Standardizing Patient Addresses: Privacy, Security Issues
HHS Proposal Aims to Improve Patient Record Matching, But What Are the Risks?
… Other experts, however, say standardizing address formats will help improve accuracy of matching patients to records and help reduce errors that could lead to patient safety and privacy issues.
“It most definitely would help,” says Susan Lucci, privacy and security senior consultant at tw-Security. “We have seen with duplicate records that a difference in Avenue to Ave. would not necessarily match on that data element,” she notes. “Also things like P.O Box or PO Box make a difference. Not to mention numbered streets when they are done different ways: 1234 42nd Street vs. 1234 42 St. vs. 1234 Forty-Second Street,” she says.
“With duplicate records, there is always a chance that the record may not contain all the important patient data. Because of address and other causes of duplicates, it is not unusual for one patient to have three or more records each containing only part of their medical history. Limited information can lead to medication errors and other serious problems in treatment.”
“Consistency is essential. Whatever is done in admitting must be done in billing and so on.”
—Susan Lucci, tw-Security
Lucci of tw-Security suggests standardization could help improve patient matching in many ways that go beyond standard addresses.

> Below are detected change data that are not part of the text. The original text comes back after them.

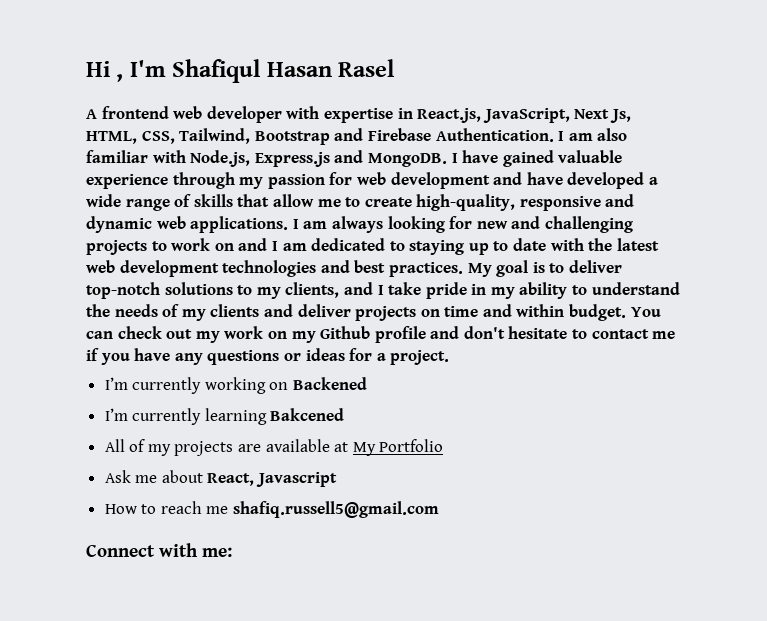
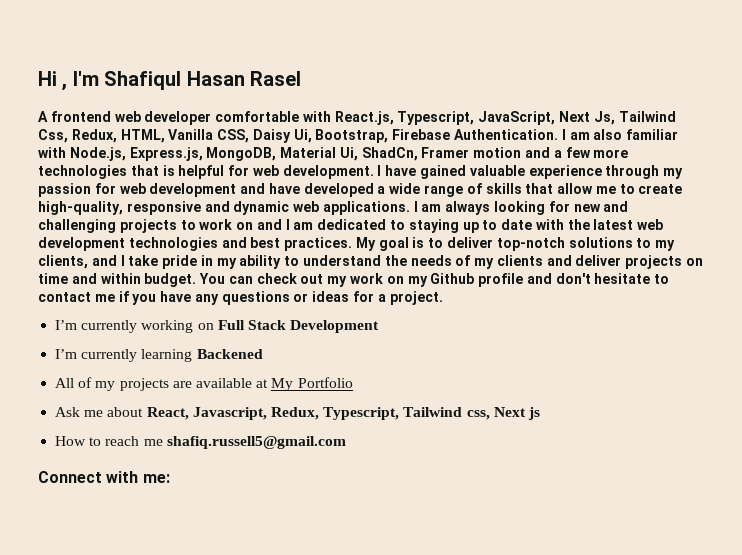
- A frontend web developer with expertise in React.js, JavaScript, Next Js, HTML, CSS, Tailwind, Bootstrap and Firebase Authentication.
+ A frontend web developer comfortable with React.js, Typescript, JavaScript, Next Js, Tailwind Css, Redux, HTML, Vanilla CSS, Daisy Ui, Bootstrap, Firebase Authentication.
- I am also familiar with Node.js, Express.js and MongoDB.
+ I am also familiar with Node.js, Express.js, MongoDB, Material Ui, ShadCn, Framer motion and a few more technologies that is helpful for web development.
- I’m currently working on Backened
+ I’m currently working on Full Stack Development
- I’m currently learning Bakcened
+ I’m currently learning Backened
- Ask me about React, Javascript
+ Ask me about React, Javascript, Redux, Typescript, Tailwind css, Next js

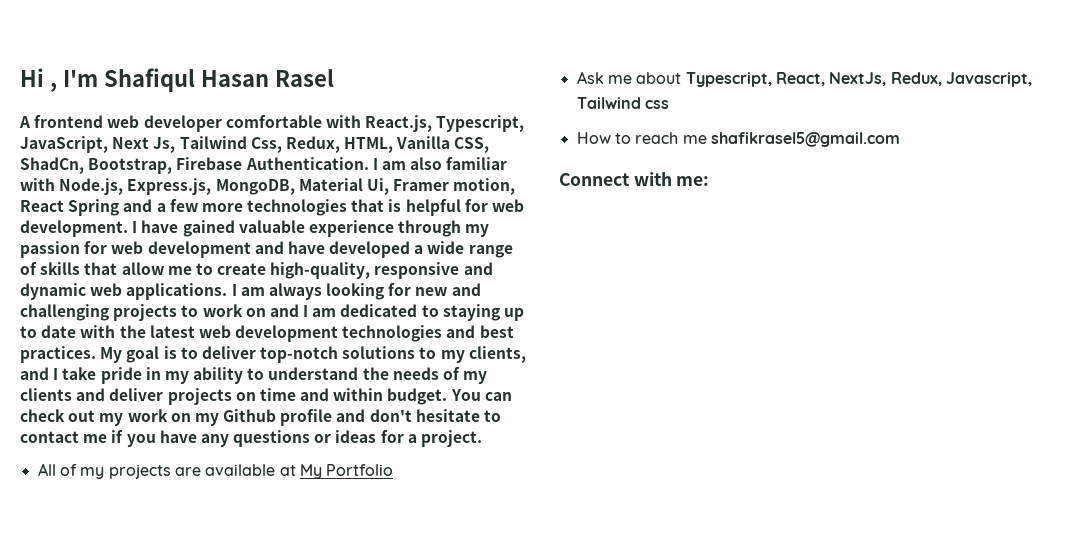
- A frontend web developer comfortable with React.js, Typescript, JavaScript, Next Js, Tailwind Css, Redux, HTML, Vanilla CSS, Daisy Ui, Bootstrap, Firebase Authentication.
+ A frontend web developer comfortable with React.js, Typescript, JavaScript, Next Js, Tailwind Css, Redux, HTML, Vanilla CSS, ShadCn, Bootstrap, Firebase Authentication.
- I am also familiar with Node.js, Express.js, MongoDB, Material Ui, ShadCn, Framer motion and a few more technologies that is helpful for web development.
+ I am also familiar with Node.js, Express.js, MongoDB, Material Ui, Framer motion, React Spring and a few more technologies that is helpful for web development.
- I’m currently working on Full Stack Development
- I’m currently learning Backened
- Ask me about React, Javascript, Redux, Typescript, Tailwind css, Next js
+ Ask me about Typescript, React, NextJs, Redux, Javascript, Tailwind css
- How to reach me shafiq.russell5@gmail.com
+ How to reach me shafikrasel5@gmail.com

“Standardize how patients with hyphenated last names are handled. What about patients with names like O’Reilly? If you don’t use the apostrophe, the name comes out differently,” she says.
“Consistency is essential. Whatever is done in admitting must be done in billing and so on,” she says. “Right now, admitting is the start of the process. Generally, admitting wants to match the information on the health plan identification card so as not to delay processing. So it is important to ensure that all of this is the same with every subsequent admission to minimize creating duplicate charts.”